• _Problem description_: For this task, extract exactly the lines of the data below, from the line containing "2033: 1158 -> 1146" through the last one, with pictures left out.

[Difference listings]
--- START ---
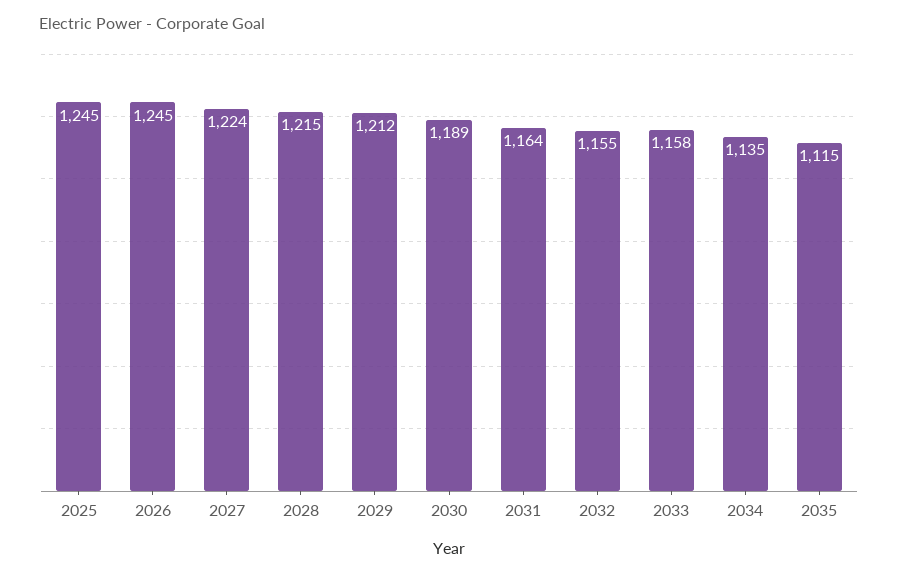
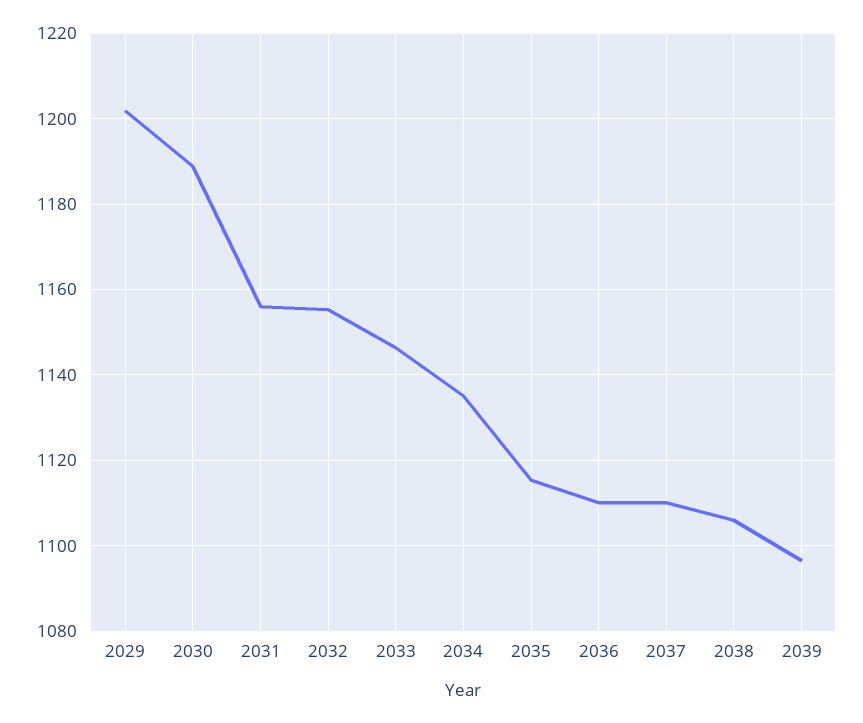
2025: 1245 -> none
2026: 1245 -> none
2027: 1224 -> none
2028: 1215 -> none
2029: 1212 -> 1202
2031: 1164 -> 1156
2033: 1158 -> 1146
2036: none -> 1110
2037: none -> 1110
2038: none -> 1106
2039: none -> 1096

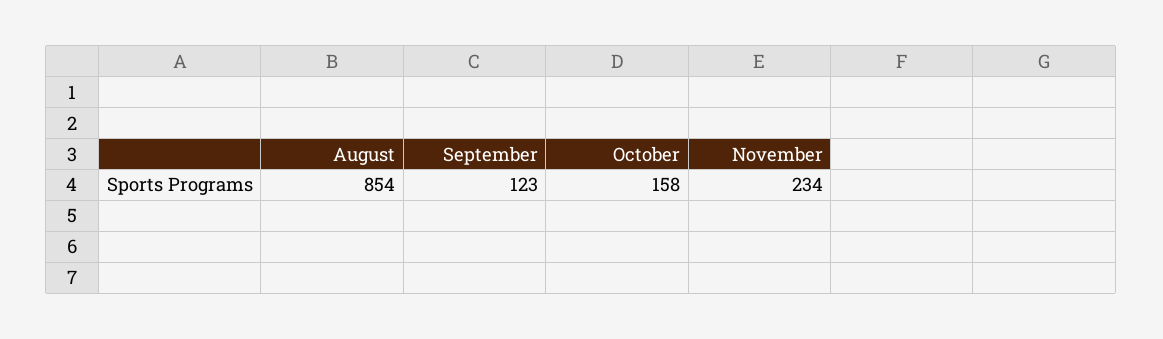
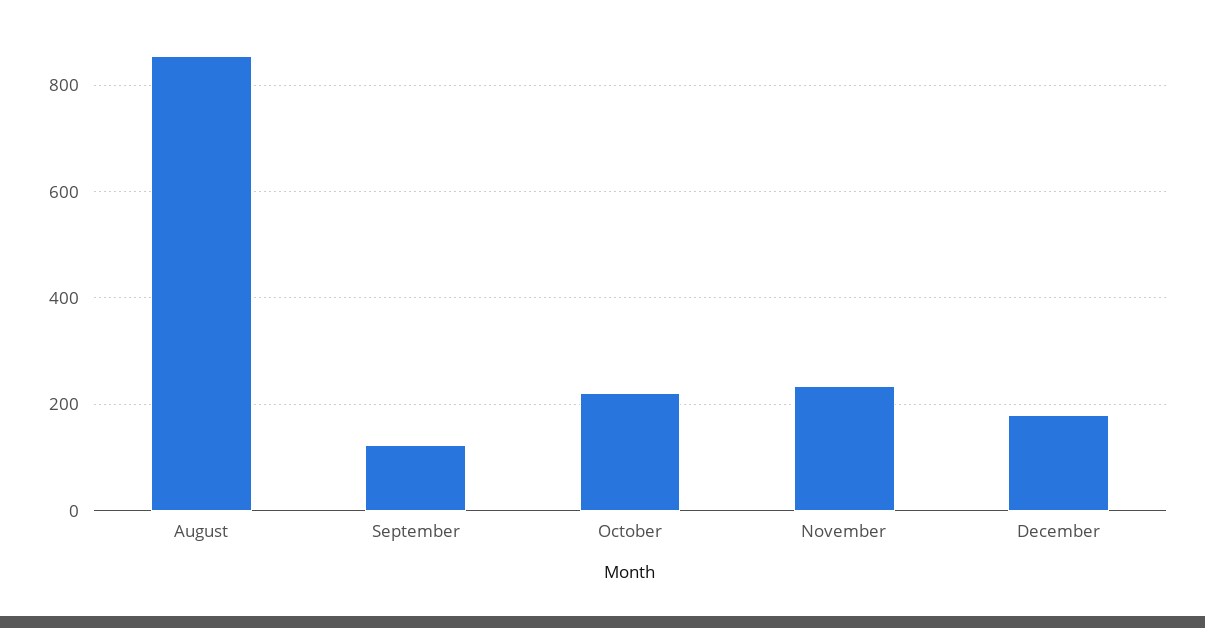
October: 158 -> 220
December: none -> 180

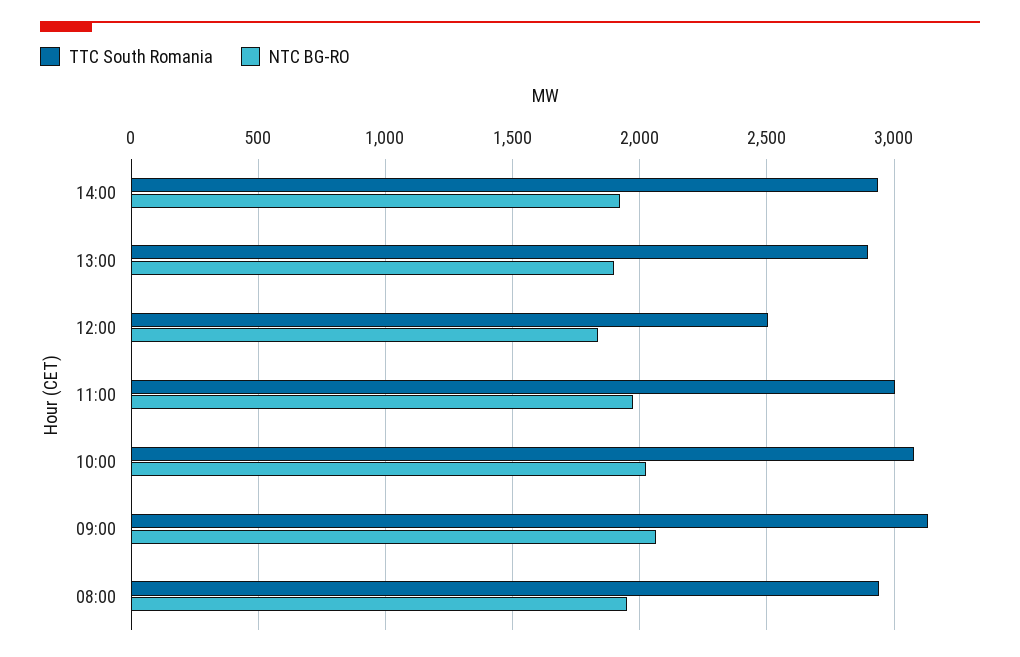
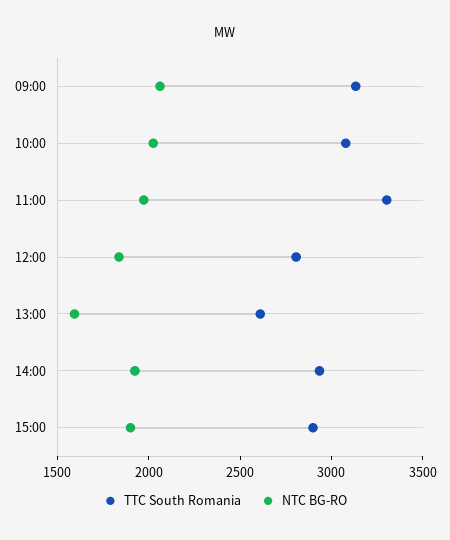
TTC South Romania, 13:00: 2900 -> 2600
NTC BG-RO, 13:00: 1900 -> 1600
TTC South Romania, 12:00: 2500 -> 2800
TTC South Romania, 11:00: 3000 -> 3300
TTC South Romania, 08:00: 2950 -> none
NTC BG-RO, 08:00: 1950 -> none
TTC South Romania, 15:00: none -> 2900
NTC BG-RO, 15:00: none -> 1900

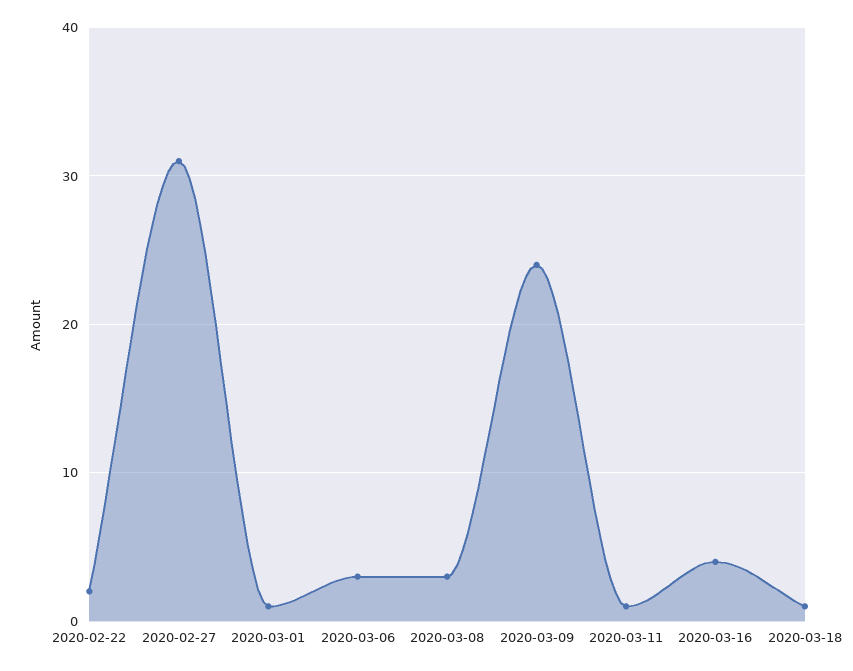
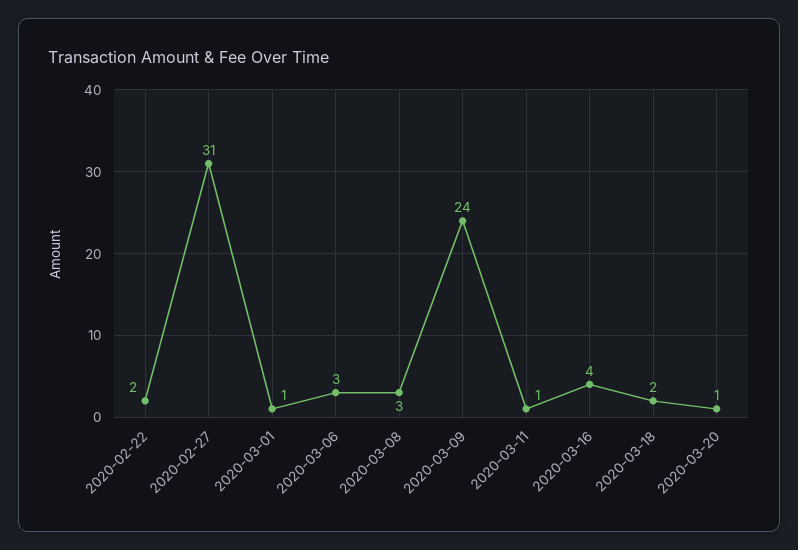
2020-03-18: 1 -> 2
2020-03-20: none -> 1

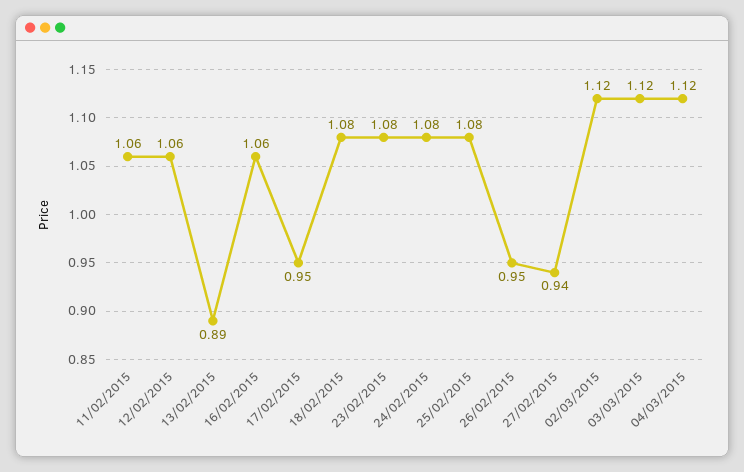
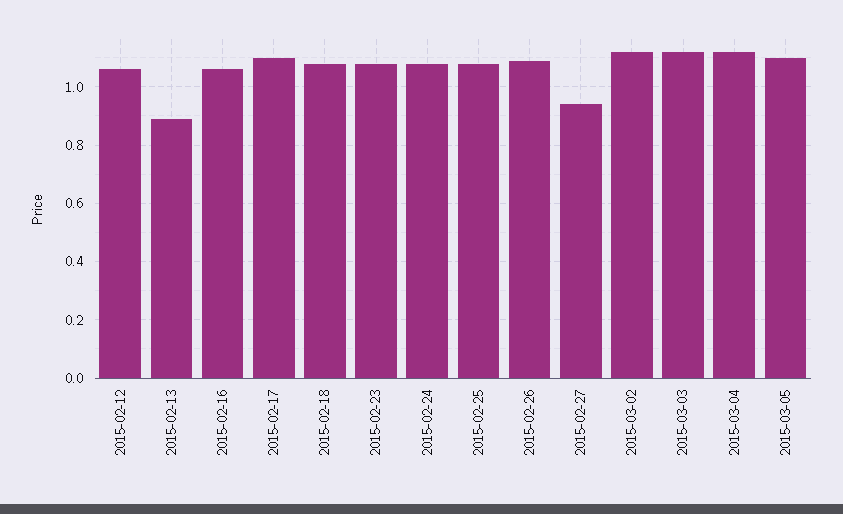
11/02/2015: 1.06 -> none
17/02/2015: 0.95 -> 1.1
26/02/2015: 0.95 -> 1.1
2015-03-05: none -> 1.1

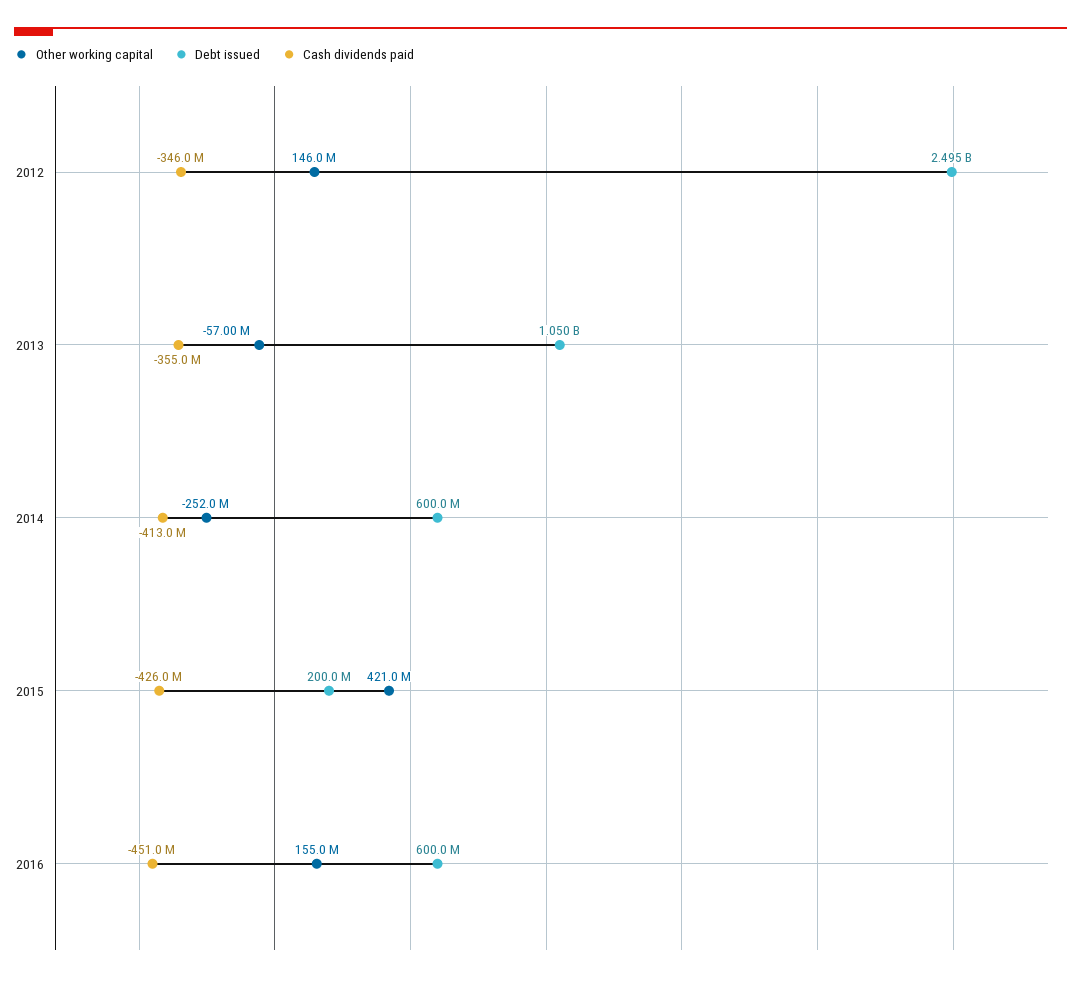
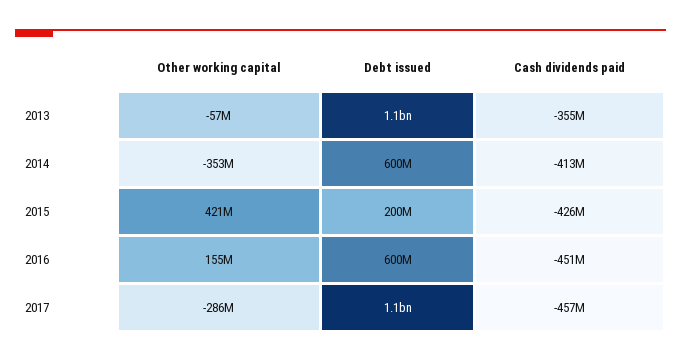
Other working capital, 2012: 146000000 -> none
Debt issued, 2012: 2495000000 -> none
Cash dividends paid, 2012: -346000000 -> none
Other working capital, 2014: -252000000 -> -353000000
Other working capital, 2017: none -> -286000000
Debt issued, 2017: none -> 1100000000
Cash dividends paid, 2017: none -> -457000000

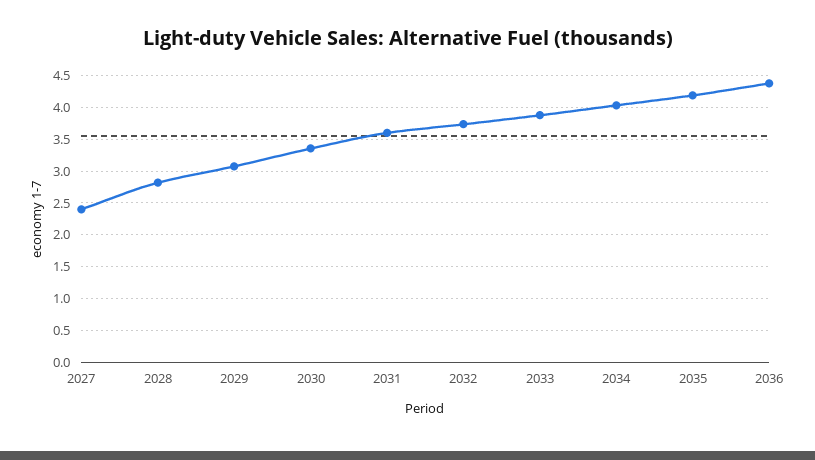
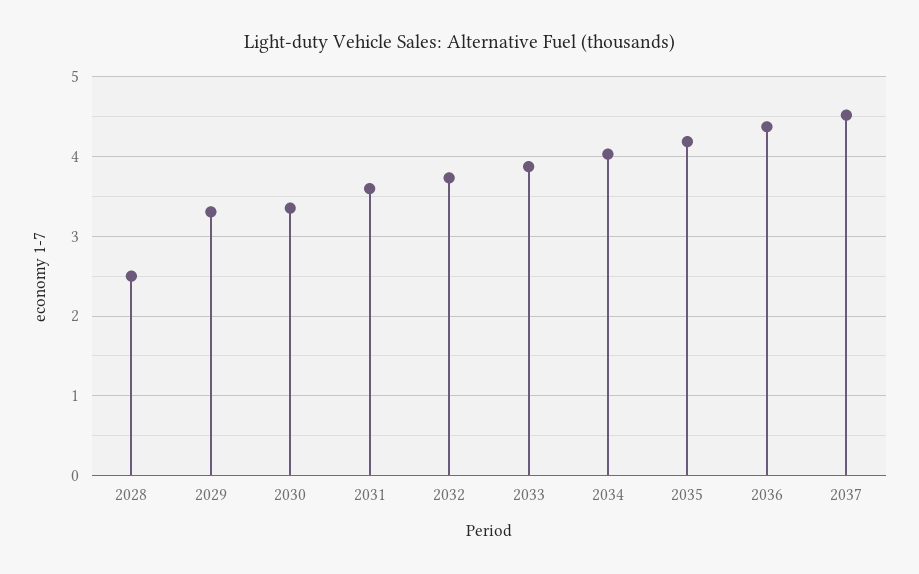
2027: 2.4 -> none
2028: 2.8 -> 2.5
2029: 3.1 -> 3.3
2037: none -> 4.5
--- END ---
• _Written answer_:
2033: 1158 -> 1146
2036: none -> 1110
2037: none -> 1110
2038: none -> 1106
2039: none -> 1096

October: 158 -> 220
December: none -> 180

TTC South Romania, 13:00: 2900 -> 2600
NTC BG-RO, 13:00: 1900 -> 1600
TTC South Romania, 12:00: 2500 -> 2800
TTC South Romania, 11:00: 3000 -> 3300
TTC South Romania, 08:00: 2950 -> none
NTC BG-RO, 08:00: 1950 -> none
TTC South Romania, 15:00: none -> 2900
NTC BG-RO, 15:00: none -> 1900

2020-03-18: 1 -> 2
2020-03-20: none -> 1

11/02/2015: 1.06 -> none
17/02/2015: 0.95 -> 1.1
26/02/2015: 0.95 -> 1.1
2015-03-05: none -> 1.1

Other working capital, 2012: 146000000 -> none
Debt issued, 2012: 2495000000 -> none
Cash dividends paid, 2012: -346000000 -> none
Other working capital, 2014: -252000000 -> -353000000
Other working capital, 2017: none -> -286000000
Debt issued, 2017: none -> 1100000000
Cash dividends paid, 2017: none -> -457000000

2027: 2.4 -> none
2028: 2.8 -> 2.5
2029: 3.1 -> 3.3
2037: none -> 4.5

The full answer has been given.